Max Lange (August 7, 1832, Magdeburg – December 8, 1899, Leipzig) was a German chess player, problem composer, and writer, as well as an important chess organizer and chess governance leader.

==Chess career==
Lange was an editor of the Deutsche Schachzeitung (German Chess Newsletter) from 1858 to 1864. He was a founder of Westdeutscher Schachbund (West German Chess Federation, WDSB), and an organizer of the 9th DSB–Congress (Kongress des Deutschen Schachbundes) at Leipzig 1894. He was second President of the German Chess Federation (DSB).

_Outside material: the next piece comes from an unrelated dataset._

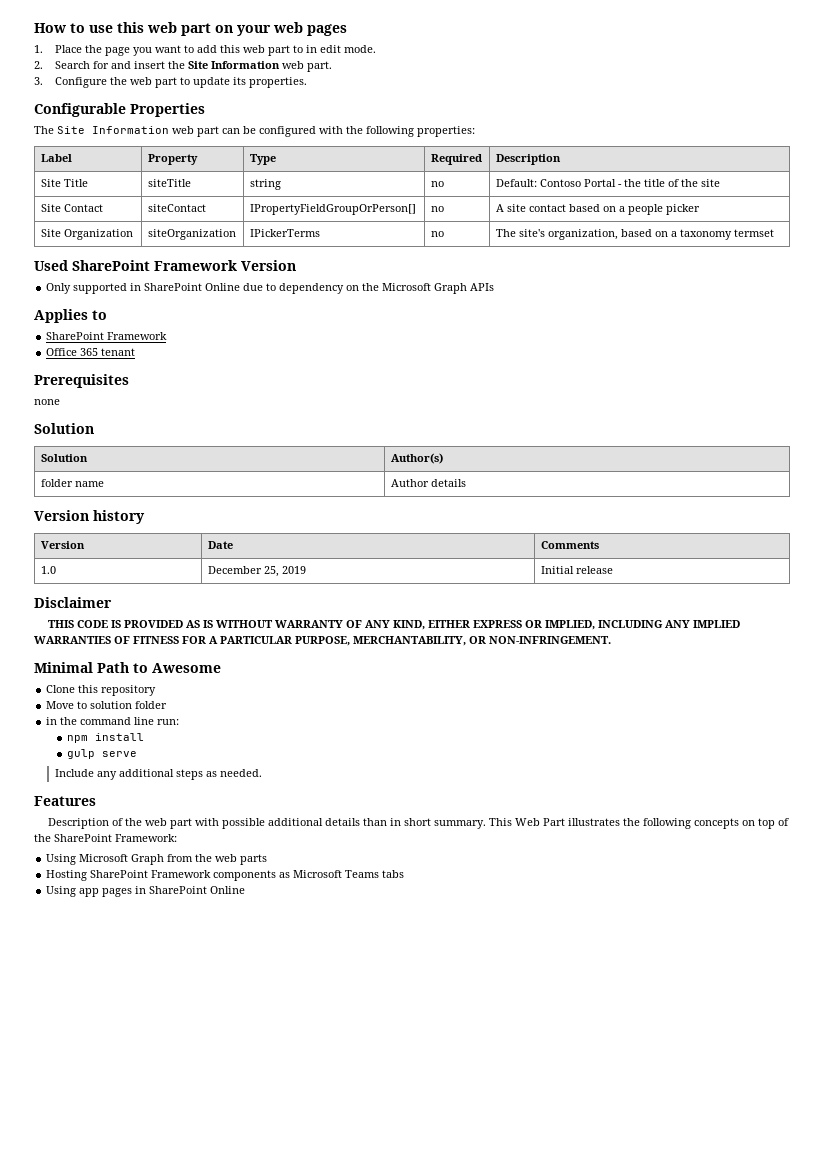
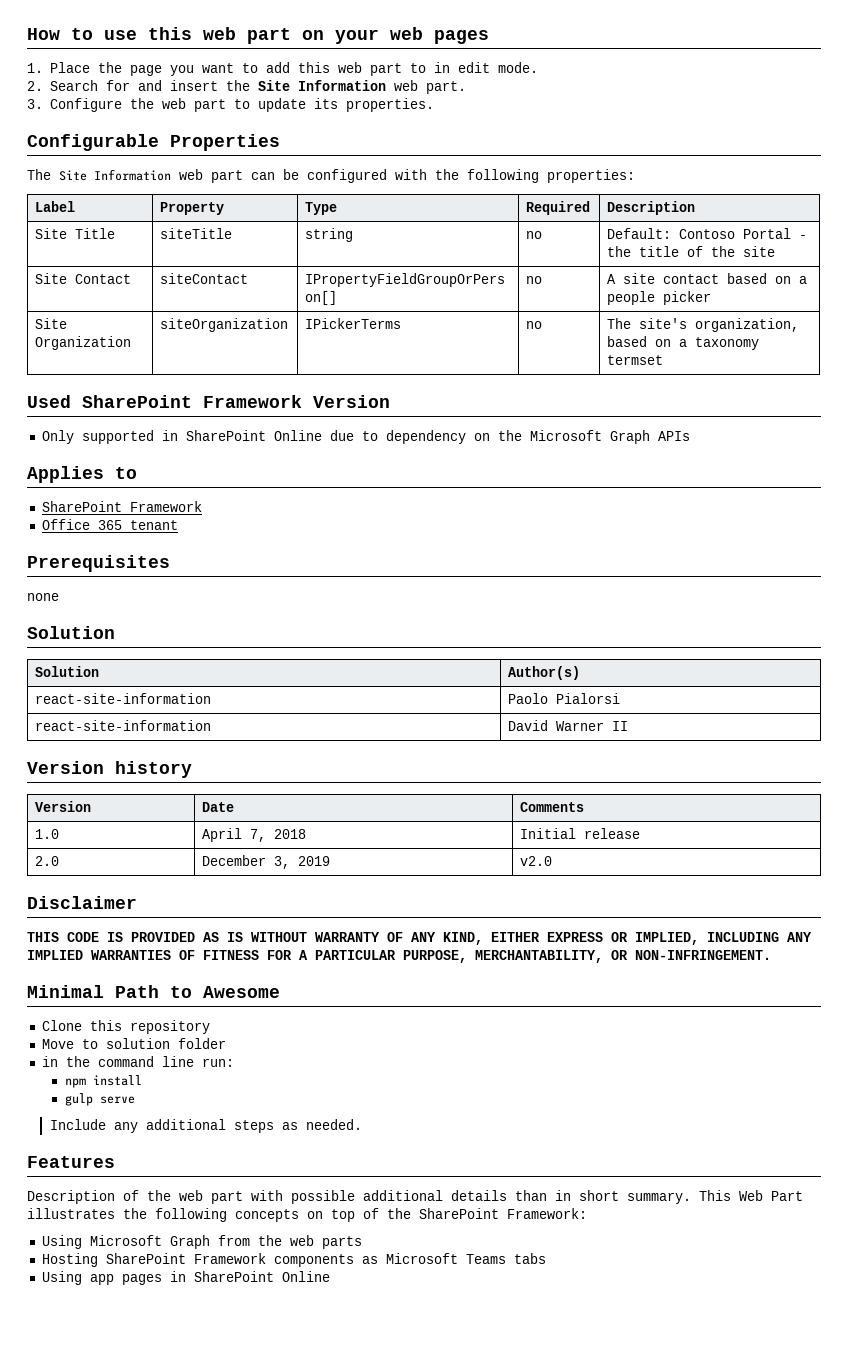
[40,479,104,487] [390,479,466,487] folder name | Author details -> [34,693,211,704] [507,693,620,704] [34,720,211,731] [507,720,628,731] react-site-information | Paolo Pialorsi // react-site-information | David Warner II
[207,566,306,577] December 25, 2019 -> [201,828,306,842] April 7, 2018
(613, 570) none -> [34,856,59,866] [201,855,330,869] [519,856,552,866] // 2.0 | December 3, 2019 | v2.0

Lange won four Western German championships: thrice in Düsseldorf (1862, 1863, 1864), and at Aachen (Aix-la-Chapelle) 1868 (7th WDSB–Congress). He also won at Hamburg 1868 (1st Congress of the North German Chess Federation). The statistical website Chessmetrics.com estimates that Lange was one of the top ten players in the world in the 1860s. He took an extended sabbatical from tournament chess from 1868 until his final appearance in the third DSB-Congress at Nuremberg 1883. Lange finished in a tie for 17–19th place, which was last. His ability had clearly deteriorated as a result of his long layoff but Chessmetrics.com places him among the top 40 to 50 players in the world in the 1880s on the basis of this result.

Lange should not be confused with the lesser-known but identically named Dr. Max Lange (1883–1923), who is generally referenced as "Max Lange 2" in chess literature and whose best-known tournaments were Hilversum 1903 and the 14th DSB-Congress at Coburg 1904.

==Works==
Lange published Lehrbuch des Schachspiels (Textbook of Chess Games, Halle 1856), and Handbuch der Schachaufgaben (Handbook of Chess problems, Leipzig 1862).

==Legacy==

The variation of the Two Knights Defense 1.e4 e5 2.Nf3 Nc6 3.Bc4 Nf6 4.d4 exd4 5.0-0 Bc5 6.e5 is called the Max Lange Attack. The Vienna Game variation 1.e4 e5 2.Nc3 Nc6 is known as the Max Lange Defense.